Ces privations avaient pour but, comme je le disais, de mettre l’habitant en mesure de satisfaire à ses engagements, en ne s’exposant pas à ce que les nègres des deux habitations manquassent de rien.

C’est ce que ne comprendront peut-être pas bien aisément ceux qui n’ont pas assisté à ce drame intime de l’esclavage, qui ne savent pas les liens d’attachement qui ont souvent uni le maître à l’esclave, l’importance que le créole donnait à l’accomplissement de ses devoirs de famille envers ces enfants noirs dont il avait la conduite et la responsabilité. M. V… était arrivé d’ailleurs par ses bons et paternels soins à mériter l’affection de ses esclaves.
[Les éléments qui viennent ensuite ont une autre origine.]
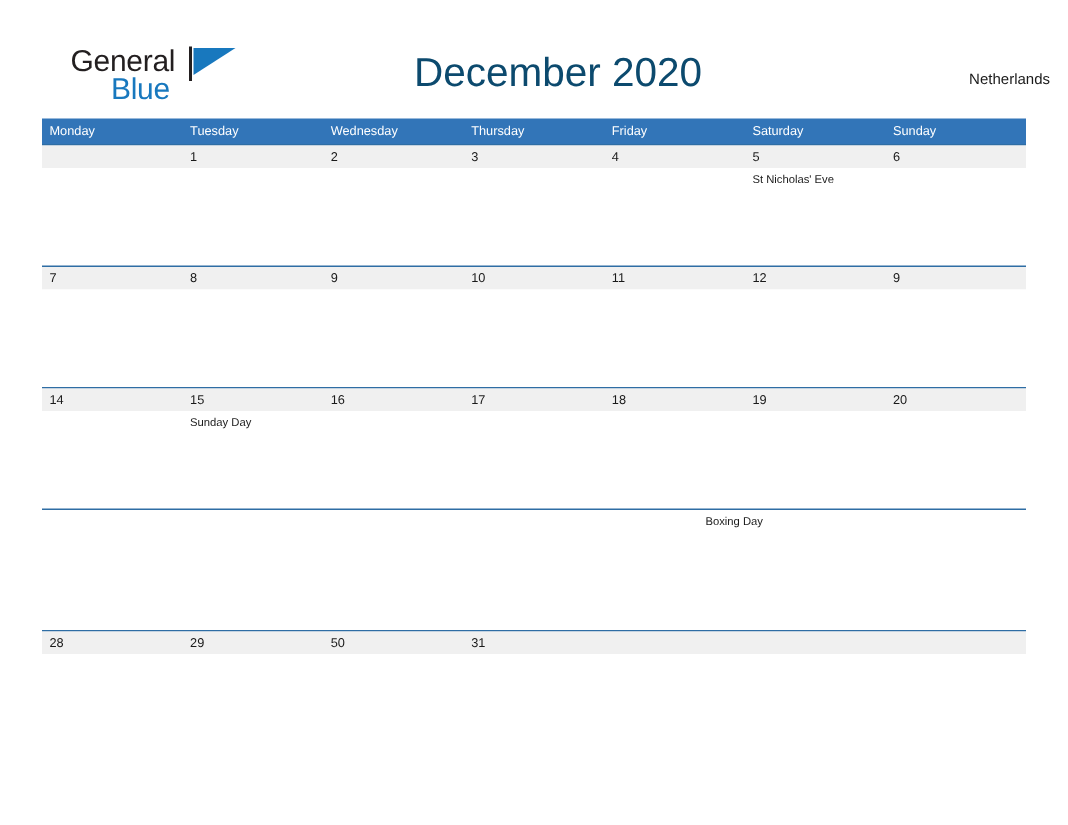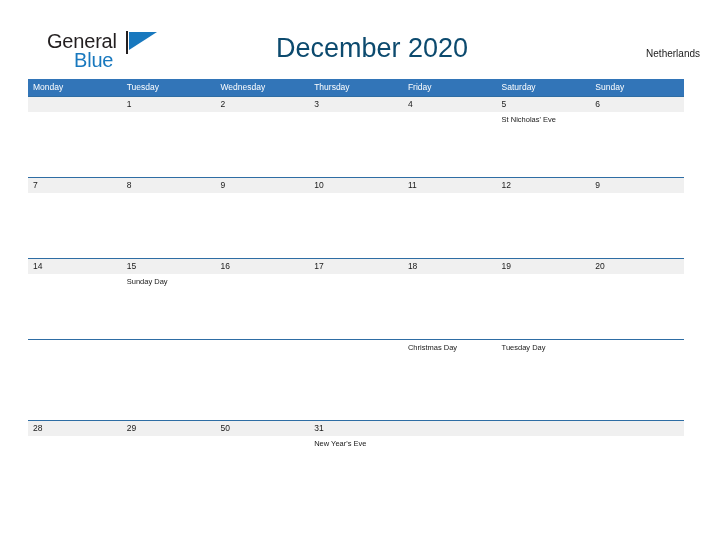--- a/index.html
+++ b/index.html
@@ -266,41 +266,39 @@
         <div class="event-cell"></div>
       </div>
     </div>
 
     <div class="week-row">
       <div class="event-strip">
         <div class="event-cell"></div>
         <div class="event-cell"></div>
         <div class="event-cell"></div>
         <div class="event-cell"></div>
-        <div class="event-cell">Christmas Day</div>
-        <div class="event-cell">Tuesday Day</div>
+        <div class="event-cell">Boxing Day</div>
         <div class="event-cell"></div>
       </div>
     </div>
 
     <div class="week-row">
       <div class="day-strip">
         <div class="day-number">28</div>
         <div class="day-number">29</div>
         <div class="day-number">50</div>
         <div class="day-number">31</div>
         <div class="day-number"></div>
         <div class="day-number"></div>
         <div class="day-number"></div>
       </div>
       <div class="event-strip">
         <div class="event-cell"></div>
         <div class="event-cell"></div>
         <div class="event-cell"></div>
-        <div class="event-cell">New Year's Eve</div>
         <div class="event-cell"></div>
         <div class="event-cell"></div>
         <div class="event-cell"></div>
       </div>
     </div>
 
   </div>
 
 </div>
 

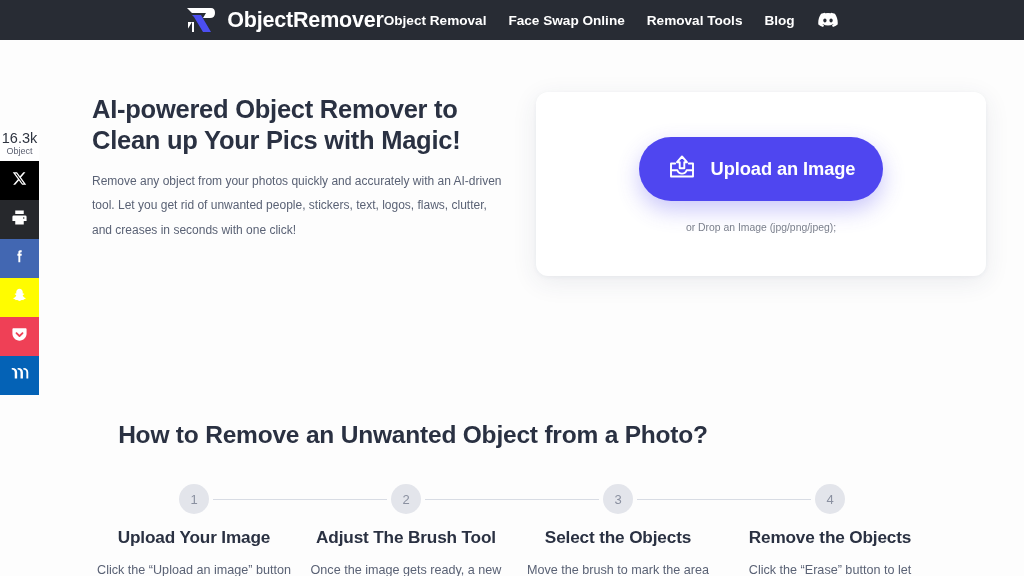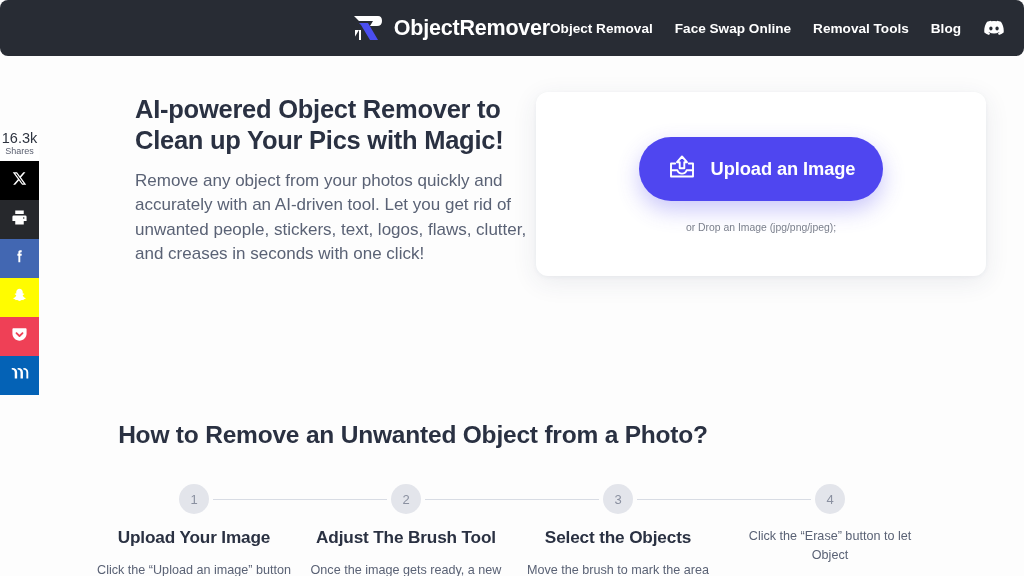--- a/index.html
+++ b/index.html
@@ -12,27 +12,26 @@
   #page {
     position: relative;
     width: 1024px; height: 576px;
     background: #fdfdfd;
     overflow: hidden;
   }
 
   
   .header {
     position: absolute; top: 0; left: 0;
-    width: 1024px; height: 56px;
+    width: 1024px; height: 40px;
     background: #282c34;
     display: flex;
     align-items: center;
-    justify-content: flex-end;
+    justify-content: center;
     padding: 0 14px 0 18px;
-    border-radius: 8px;
   }
   .brand {
     display: flex; align-items: center; gap: 9px;
   }
   .brand-mark { width: 34px; height: 30px; display: block; }
   .brand-name {
     color: #ffffff;
     font-size: 21.5px;
     font-weight: bold;
     letter-spacing: -0.2px;
@@ -86,33 +85,32 @@
   .s-fb { background: #4267b2; }
   .s-snap { background: #fffc00; }
   .s-pocket { background: #ef4056; }
   .s-mix { background: #0462b6; }
 
   
   .hero {
     position: absolute;
     left: 92px; top: 94px;
     width: 420px;
-    margin-left: 43px;
   }
   .hero h1 {
     font-size: 25.5px;
     line-height: 31px;
     color: #2a3142;
     font-weight: bold;
     letter-spacing: -0.25px;
     width: 415px;
   }
   .hero p {
     margin-top: 13px;
-    font-size: 17px;
+    font-size: 12px;
     line-height: 24.3px;
     color: #5a6275;
     width: 412px;
   }
 
   
   .upload-card {
     position: absolute;
     left: 536px; top: 92px;
     width: 450px; height: 184px;
@@ -231,21 +229,21 @@
         <svg width="20" height="16" viewBox="0 0 24 18" xmlns="http://www.w3.org/2000/svg">
           <path fill="#ffffff" d="M20.3 1.6A19 19 0 0 0 15.7.2l-.3.6a17 17 0 0 0-6.8 0L8.3.2A19 19 0 0 0 3.7 1.6C.8 6 0 10.2.4 14.4a19 19 0 0 0 5.7 2.9l1.2-2c-.7-.2-1.3-.5-1.9-.9l.5-.4a13.5 13.5 0 0 0 12.2 0l.5.4c-.6.4-1.2.7-1.9.9l1.2 2a19 19 0 0 0 5.7-2.9c.5-4.9-.8-9-3.3-12.8ZM8.3 11.9c-1.1 0-2-1-2-2.3s.9-2.3 2-2.3 2 1 2 2.3-.9 2.3-2 2.3Zm7.4 0c-1.1 0-2-1-2-2.3s.9-2.3 2-2.3 2 1 2 2.3-.9 2.3-2 2.3Z"></path>
         </svg>
       </span>
     </div>
   </div>
 
   <div class="share-rail">
     <div class="share-count">
       <span class="share-count-num">16.3k</span>
-      <span class="share-count-label">Shares</span>
+      <span class="share-count-label">Object</span>
     </div>
 
     <div class="share-btn s-x">
       <span>
         <svg width="15" height="15" viewBox="0 0 24 24" xmlns="http://www.w3.org/2000/svg">
           <path fill="#ffffff" d="M18.2 2h3.3l-7.2 8.3L22.8 22h-6.6l-5.2-6.8L5.1 22H1.8l7.7-8.8L1.2 2h6.8l4.7 6.2L18.2 2Zm-1.2 18h1.8L7.1 3.9H5.2L17 20Z"></path>
         </svg>
       </span>
     </div>
 
@@ -338,18 +336,19 @@
       </div>
       <div class="step-title">Select the Objects</div>
       <div class="step-desc">Move the brush to mark the area that</div>
     </div>
 
     <div class="step">
       <div class="step-circle-wrap">
 
         <div class="step-circle">4</div>
       </div>
+      <div class="step-title">Remove the Objects</div>
       <div class="step-desc">Click the “Erase” button to let Object</div>
     </div>
 
   </div>
 
 </div>
 
 </body></html>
Il n’en était pas un qui ne sût parfaitement à quoi s’en tenir sur les sacrifices que coûtait à leur maître et à leurs jeunes maîtresses le bien-être qui entourait les atelier des deux plantations.
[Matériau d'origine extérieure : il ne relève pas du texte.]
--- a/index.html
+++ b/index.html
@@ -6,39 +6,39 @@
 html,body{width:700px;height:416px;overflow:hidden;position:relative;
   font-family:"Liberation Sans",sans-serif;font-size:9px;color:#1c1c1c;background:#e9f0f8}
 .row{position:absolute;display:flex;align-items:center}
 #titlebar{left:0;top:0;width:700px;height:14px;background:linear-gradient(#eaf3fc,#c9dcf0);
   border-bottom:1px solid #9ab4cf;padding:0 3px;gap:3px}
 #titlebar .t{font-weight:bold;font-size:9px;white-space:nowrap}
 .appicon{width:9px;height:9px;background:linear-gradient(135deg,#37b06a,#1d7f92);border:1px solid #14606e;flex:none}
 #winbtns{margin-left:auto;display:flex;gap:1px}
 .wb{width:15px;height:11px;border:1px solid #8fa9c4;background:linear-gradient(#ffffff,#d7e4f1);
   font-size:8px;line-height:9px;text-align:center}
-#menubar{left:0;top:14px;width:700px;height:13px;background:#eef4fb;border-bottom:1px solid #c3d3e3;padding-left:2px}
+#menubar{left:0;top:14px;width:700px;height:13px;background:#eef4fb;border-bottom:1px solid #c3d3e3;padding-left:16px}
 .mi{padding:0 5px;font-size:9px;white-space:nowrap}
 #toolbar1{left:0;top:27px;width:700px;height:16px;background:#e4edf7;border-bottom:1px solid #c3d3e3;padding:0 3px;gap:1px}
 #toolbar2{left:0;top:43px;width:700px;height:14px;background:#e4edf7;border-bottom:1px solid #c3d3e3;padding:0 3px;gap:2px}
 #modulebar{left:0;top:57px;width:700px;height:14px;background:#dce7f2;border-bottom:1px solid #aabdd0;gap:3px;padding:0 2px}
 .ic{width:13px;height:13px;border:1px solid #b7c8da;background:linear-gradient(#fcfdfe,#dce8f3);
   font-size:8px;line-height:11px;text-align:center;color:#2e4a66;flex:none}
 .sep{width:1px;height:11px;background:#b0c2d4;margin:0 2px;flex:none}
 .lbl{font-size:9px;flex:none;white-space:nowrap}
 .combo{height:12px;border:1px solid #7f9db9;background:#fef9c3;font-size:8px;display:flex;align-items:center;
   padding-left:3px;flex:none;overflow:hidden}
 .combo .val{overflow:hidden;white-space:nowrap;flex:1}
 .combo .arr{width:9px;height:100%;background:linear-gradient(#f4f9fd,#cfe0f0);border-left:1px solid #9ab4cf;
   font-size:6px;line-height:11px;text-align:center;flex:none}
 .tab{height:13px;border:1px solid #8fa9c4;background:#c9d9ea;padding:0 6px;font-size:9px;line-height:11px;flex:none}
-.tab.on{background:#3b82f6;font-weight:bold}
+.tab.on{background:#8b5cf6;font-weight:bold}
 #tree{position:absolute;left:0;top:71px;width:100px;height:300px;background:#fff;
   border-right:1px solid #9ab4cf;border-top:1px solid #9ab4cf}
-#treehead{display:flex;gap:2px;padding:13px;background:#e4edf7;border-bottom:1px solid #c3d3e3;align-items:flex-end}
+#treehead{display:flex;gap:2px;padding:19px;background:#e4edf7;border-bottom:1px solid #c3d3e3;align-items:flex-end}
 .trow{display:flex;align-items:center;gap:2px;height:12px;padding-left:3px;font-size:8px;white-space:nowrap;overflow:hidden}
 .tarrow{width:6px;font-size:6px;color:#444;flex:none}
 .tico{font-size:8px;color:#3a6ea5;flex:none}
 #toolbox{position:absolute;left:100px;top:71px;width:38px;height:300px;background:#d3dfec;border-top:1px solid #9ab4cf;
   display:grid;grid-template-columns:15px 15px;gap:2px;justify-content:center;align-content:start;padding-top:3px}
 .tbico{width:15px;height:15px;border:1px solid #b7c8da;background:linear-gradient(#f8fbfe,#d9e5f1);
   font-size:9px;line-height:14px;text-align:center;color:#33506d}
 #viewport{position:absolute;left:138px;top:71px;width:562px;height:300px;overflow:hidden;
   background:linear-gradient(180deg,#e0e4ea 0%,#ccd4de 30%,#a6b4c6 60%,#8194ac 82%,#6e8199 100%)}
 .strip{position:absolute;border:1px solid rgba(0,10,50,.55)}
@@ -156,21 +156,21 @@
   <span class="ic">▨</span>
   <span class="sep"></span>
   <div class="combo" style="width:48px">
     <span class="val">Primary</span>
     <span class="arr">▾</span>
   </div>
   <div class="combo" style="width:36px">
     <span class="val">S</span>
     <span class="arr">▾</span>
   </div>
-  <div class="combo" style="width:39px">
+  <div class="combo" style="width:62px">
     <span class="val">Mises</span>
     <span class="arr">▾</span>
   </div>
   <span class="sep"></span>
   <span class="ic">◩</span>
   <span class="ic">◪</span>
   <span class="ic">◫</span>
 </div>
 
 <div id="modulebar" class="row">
Outre la nourriture, le logement, l’habillement et les autres soins matériels qu’il accordait aux esclaves, le propriétaire leur concédait à chacun un coin de terre dont les produits leur appartenaient exclusivement, et ils avaient, pour le cultiver, une demi-journée par semaine (en plus du dimanche). Dans ces jardins (ainsi s’appelaient ces terres des esclaves) ceux-ci récoltaient des racines, des légumes, des fruits qu’ils vendaient au marché le dimanche. Autour de sa case, le nègre avait encore un espace clos, où il élevait des animaux domestiques, seconde source assez abondante de produits.